Conclusion: Brief periods of exercise do not produce significant changes in refractive state, accommodation or IOP. Although a significant change in IOP was observed during the course of isometric exercise, this effect dissipated rapidly. While a cumulative effect may exist following longer or multiple exercise sessions, there is no support for the proposal that physical exercise will alter refractive state development or progression.

Keywords: exercise, refractive state, accommodation, intra-ocular pressure, myopia, glaucoma


IOP, intra-ocular pressure; BP, blood pressure


Myopia occurs in approximately 41.6% of adults in the United States,1 and the associated costs of examination and treatment per annum between 1999 and 2002 were estimated to be between $3.9 and $7.2 billion.2 It is likely that this number has now increased significantly. When considering the high prevalence and associated costs, together with ocular conditions such as glaucoma, cataract and retinal detachment that are associated with myopia,2 it is clearly important to find preventative or therapeutic modalities that may slow or stop the development and progression of this refractive condition.

A number of studies have suggested that participation in physical endeavors may have a limiting effect on myopia development and progression.3-7 For example, Jones et al.3 compared eventual myopes (as determined by parental surveys) and non-myopes within a group of third grade children (around 9 years of age), noting that the mean amount of sports and outdoor activities performed by the future myopes and non-myopes was 7.98 hours per week and 11.65 hours per week, respectively (p<0.0001). In addition, Deere et al.7 compared physical activity and refractive error in children and found that myopes spent significantly less time undertaking moderate to vigorous physical activity when compared with non-myopic children. Similarly, Jacobsen et al.6 noted that the mean amount of physical activity undertaken by groups of myopic and non-myopic students was 51 and 60 min/day, respectively (p=0.05). These authors suggested that the protective effect of 1 hour of physical activity was equivalent to the detrimental effect of 3 hours of studying.

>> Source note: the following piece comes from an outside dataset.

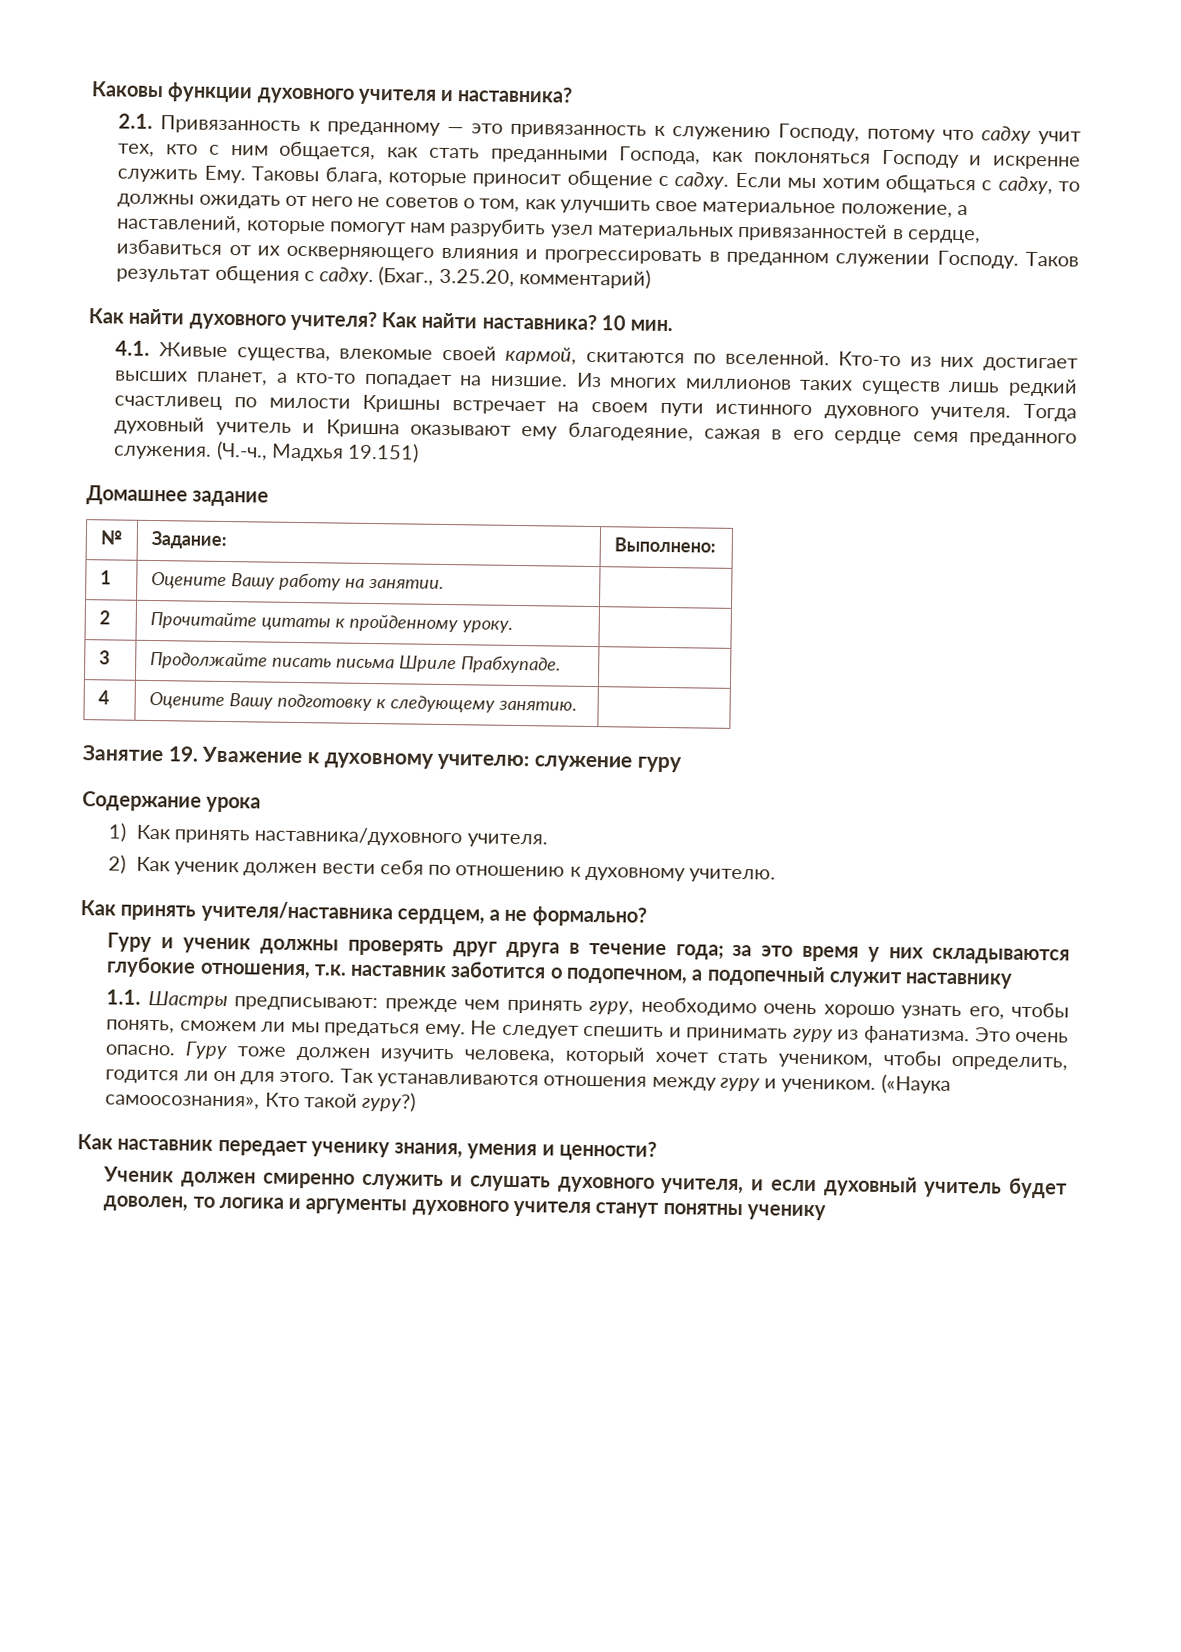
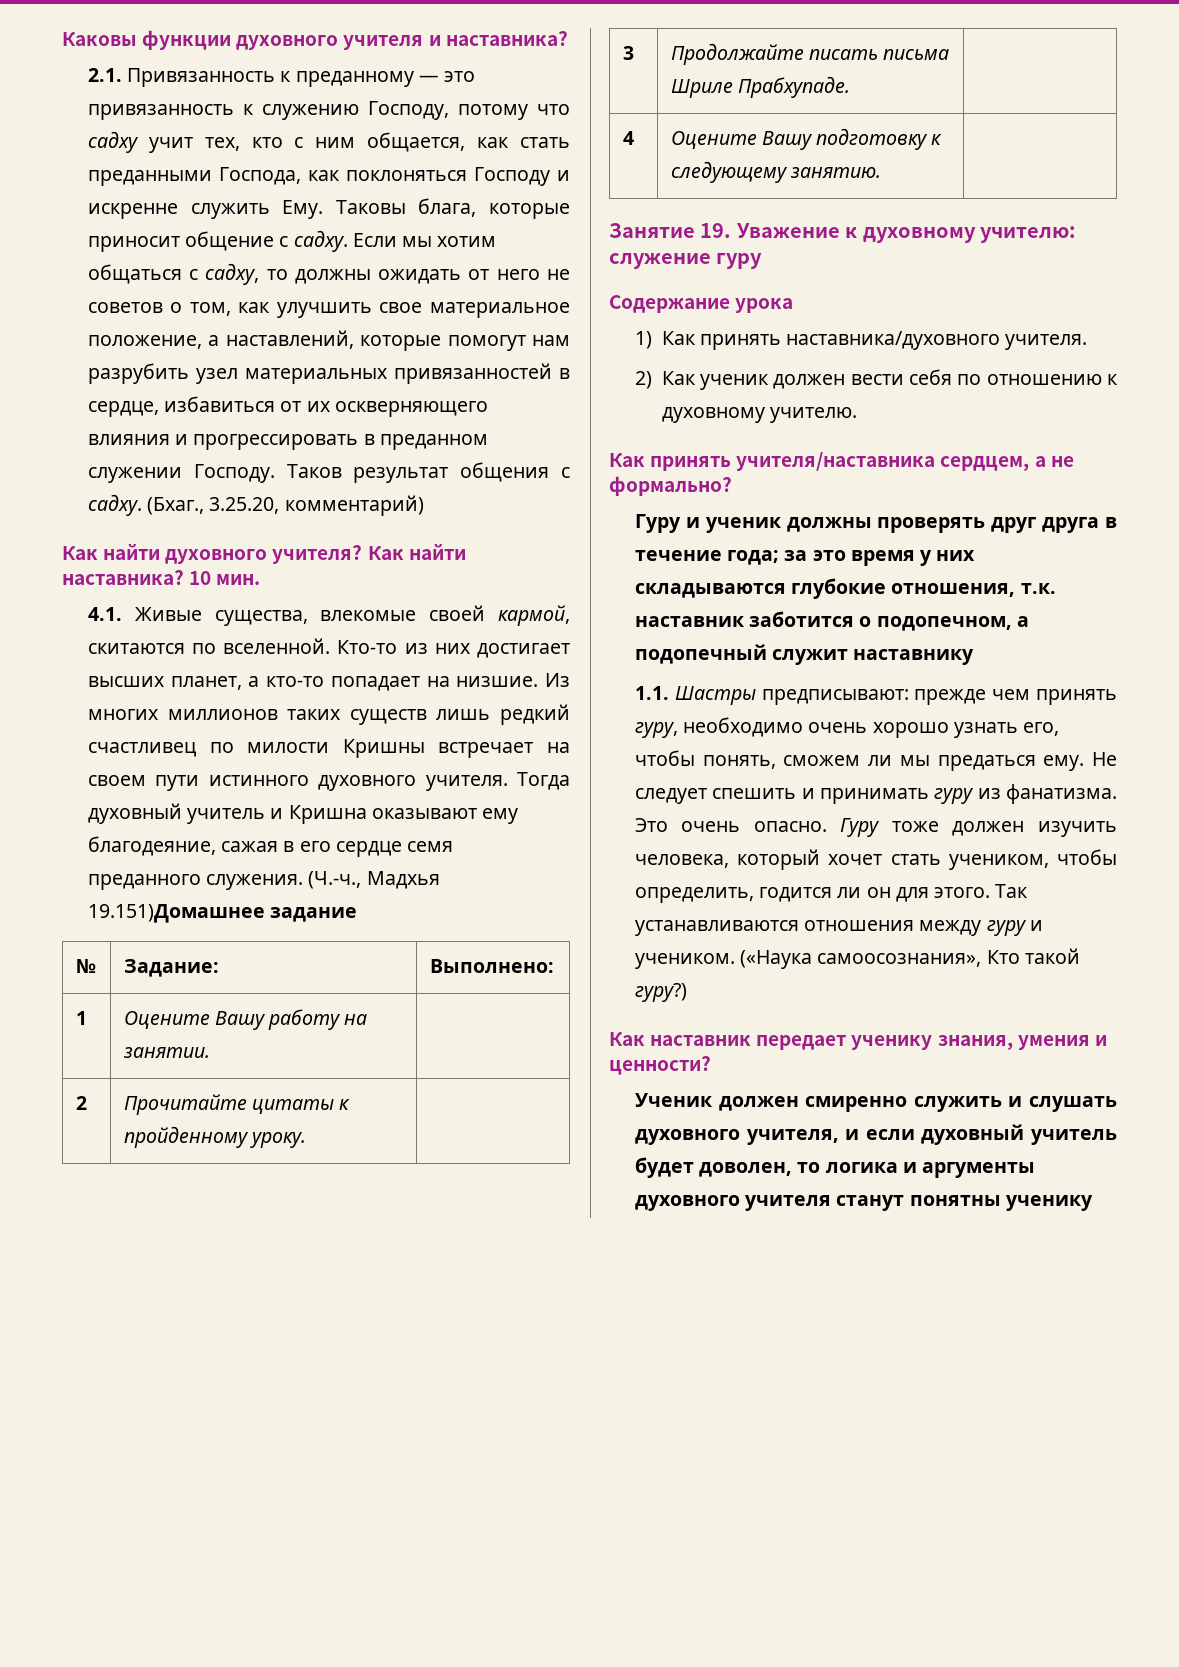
- (Ч.-ч., Мадхья 19.151)
- Домашнее задание
+ (Ч.-ч., Мадхья 19.151)Домашнее задание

However, the mechanism underlying this negative association is unclear. One possibility is that physical exercise could affect refractive development, either through a change in the accommodative response or IOP. For example, Read and Collins8 observed a significant decrease in axial length (P<0.0001) and IOP (P<0.0001) following dynamic exercise (10 minutes on a bicycle ergometer). In addition, a significant positive association was found between the changes in axial length and IOP (P<0.0001).

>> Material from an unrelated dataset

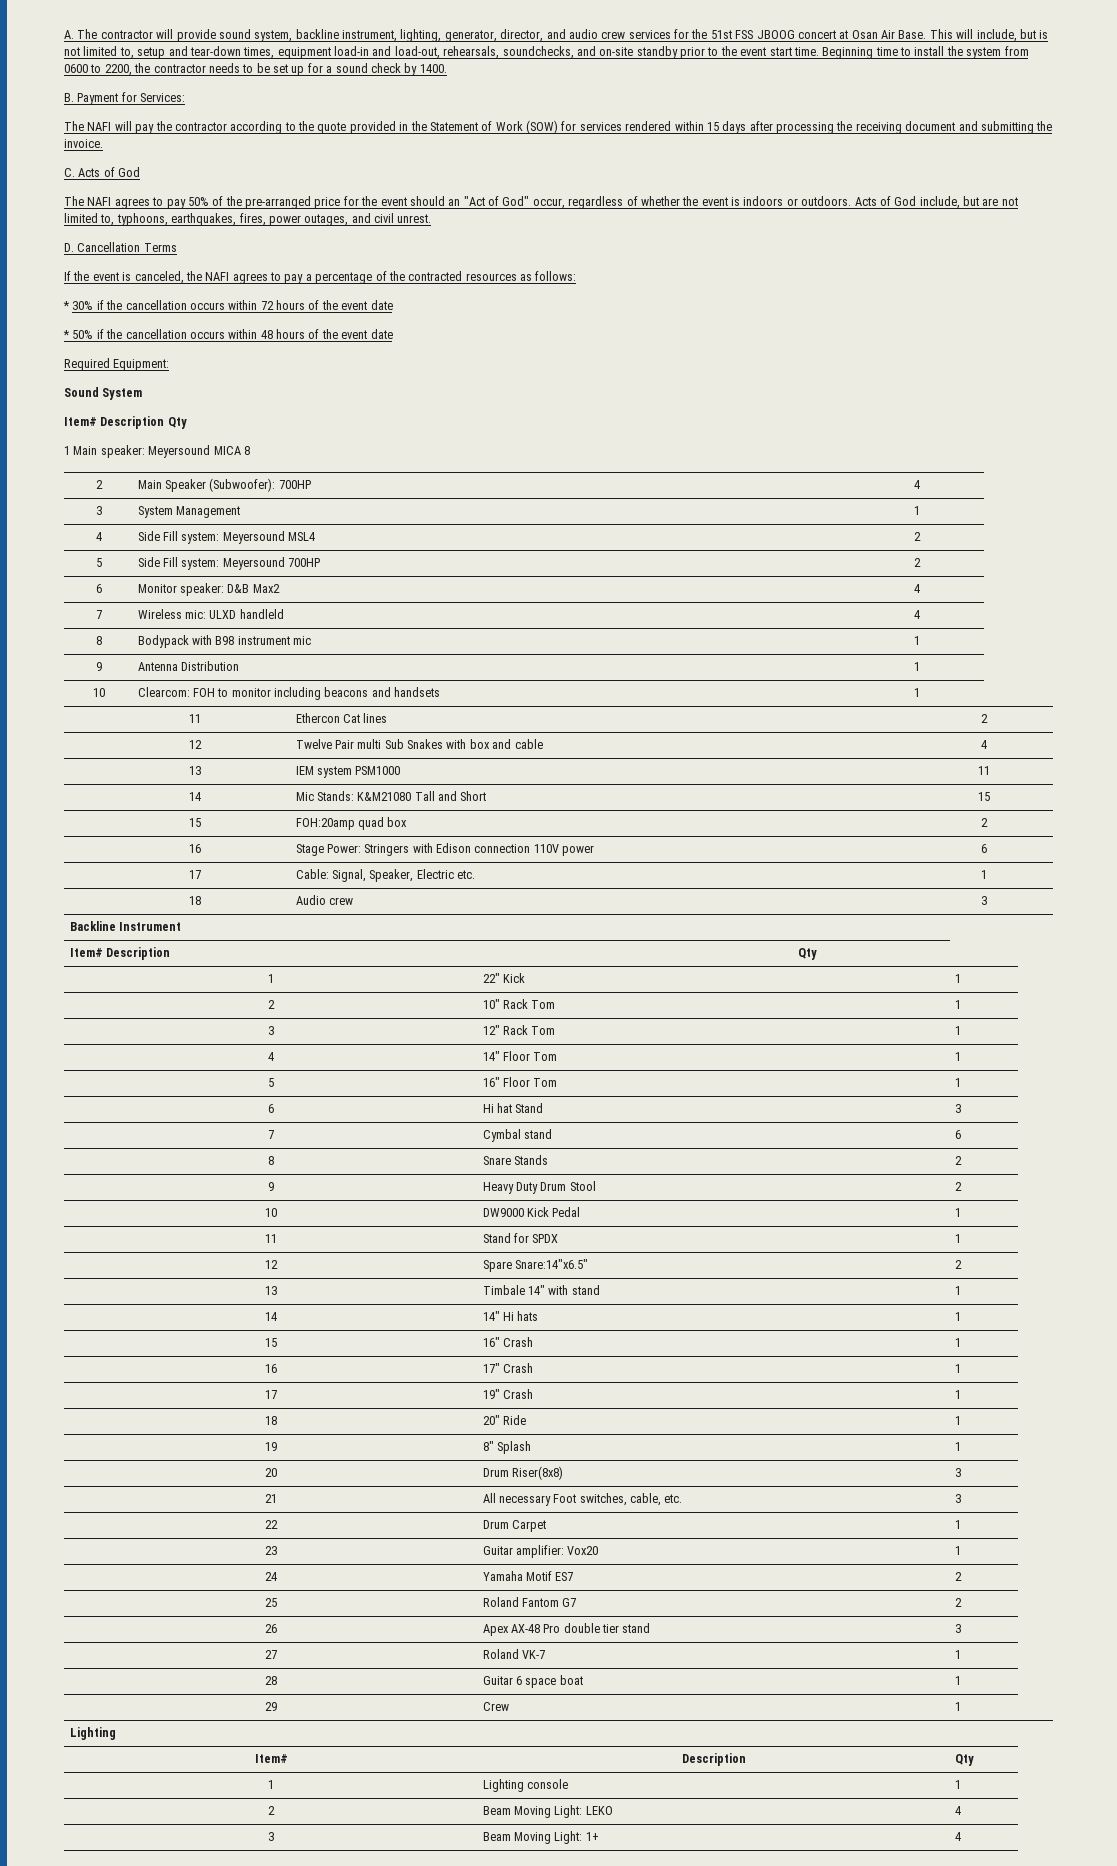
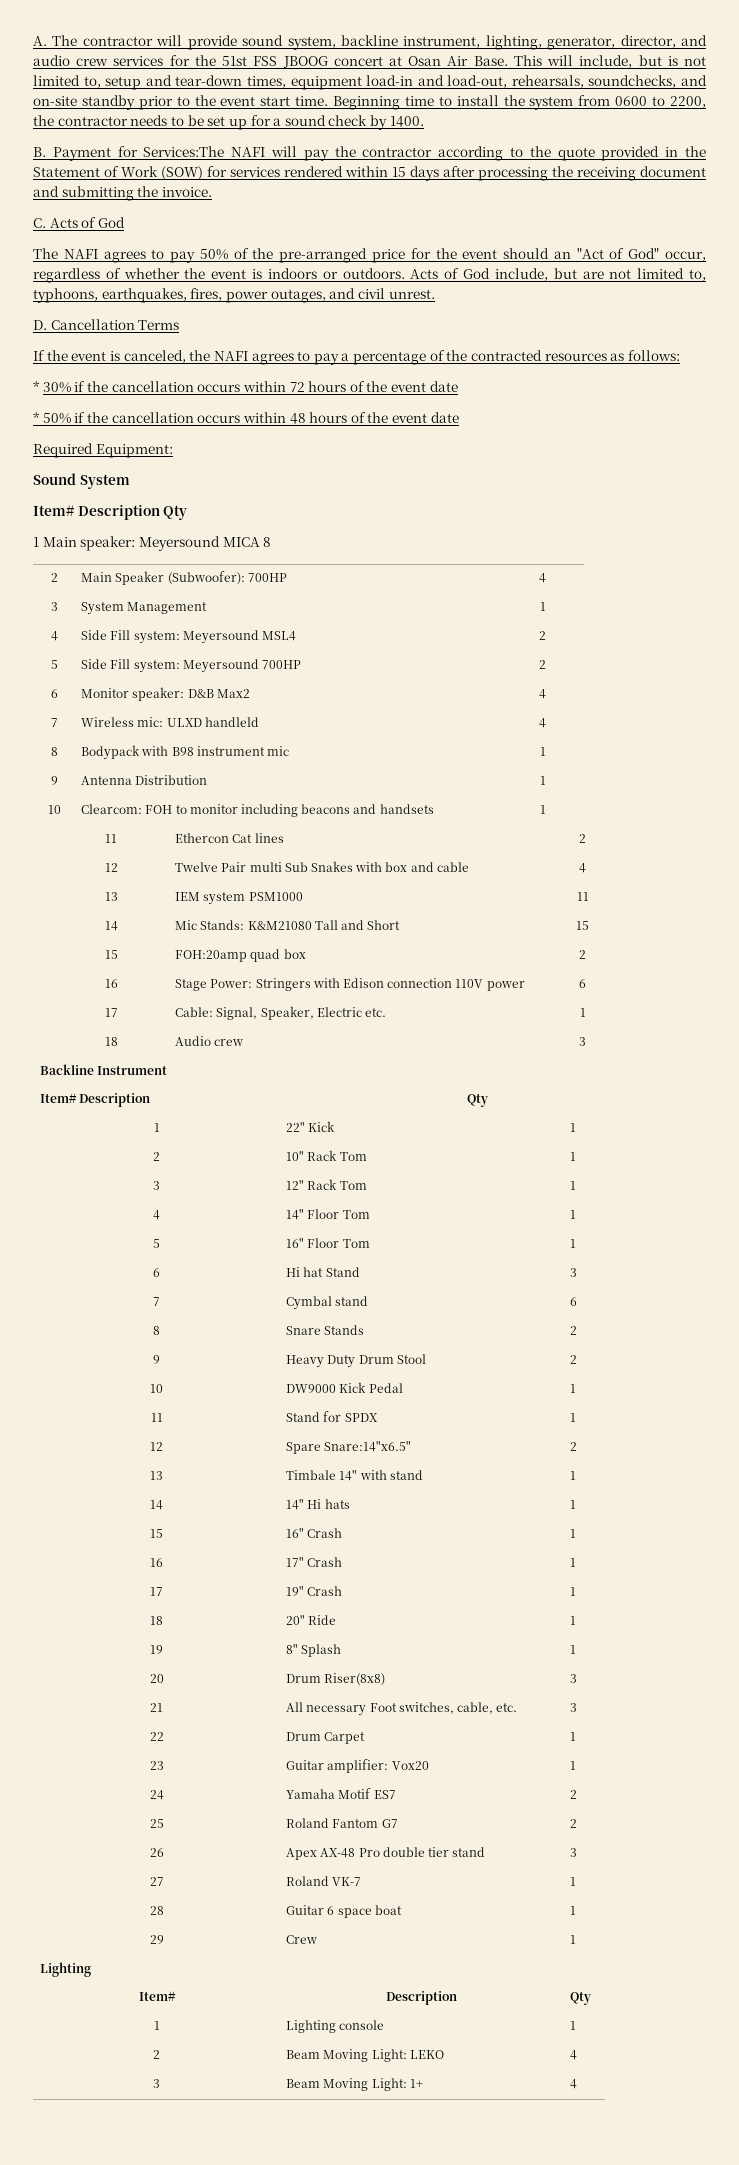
- B. Payment for Services:
- The NAFI will pay the contractor according to the quote provided in the Statement of Work (SOW) for services rendered within 15 days after processing the receiving document and submitting the invoice.
+ B. Payment for Services:The NAFI will pay the contractor according to the quote provided in the Statement of Work (SOW) for services rendered within 15 days after processing the receiving document and submitting the invoice.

The effect of exercise on IOP has been well studied.8-24 Although the majority of studies agree that dynamic exercise produces a decrease in IOP,8-13 no consensus was found for the effect of isometric exercise (i.e., static strength training where the joint angle and muscle length do not change during the contraction). Previous reports have observed either a significant increase,14-19 decrease11,20 or no change in IOP21-24 following isometric exercise. As noted earlier, increased IOP has also been associated with axial growth, with scleral creep possibly resulting from an inability to resist these intra-ocular forces. As an alternative hypothesis, sustained accommodation may lead to increased IOP and ultimately axial elongation.25-42 It is also of interest that improved physical fitness is associated with lower baseline IOP as well as decreased exercise-induced reduction in IOP.11 Accordingly, the aim of the present study was to evaluate the effect of both dynamic and isometric exercise on a range of ocular parameters, including refractive state, accommodation, and IOP.


20 healthy subjects (4 male, 16 female) between 22 and 28 years of age (mean age=24 years) participated in the first study. The gender imbalance reflects the composition of the student body at the SUNY College of Optometry. Any subject with a history of cardiovascular disease, high BP or having been advised not to undertake strenuous exercise was excluded. Subjects provided written consent to participate after a full explanation of the study objectives and risks involved. The protocol was approved by the Institutional Review Board at the SUNY College of Optometry.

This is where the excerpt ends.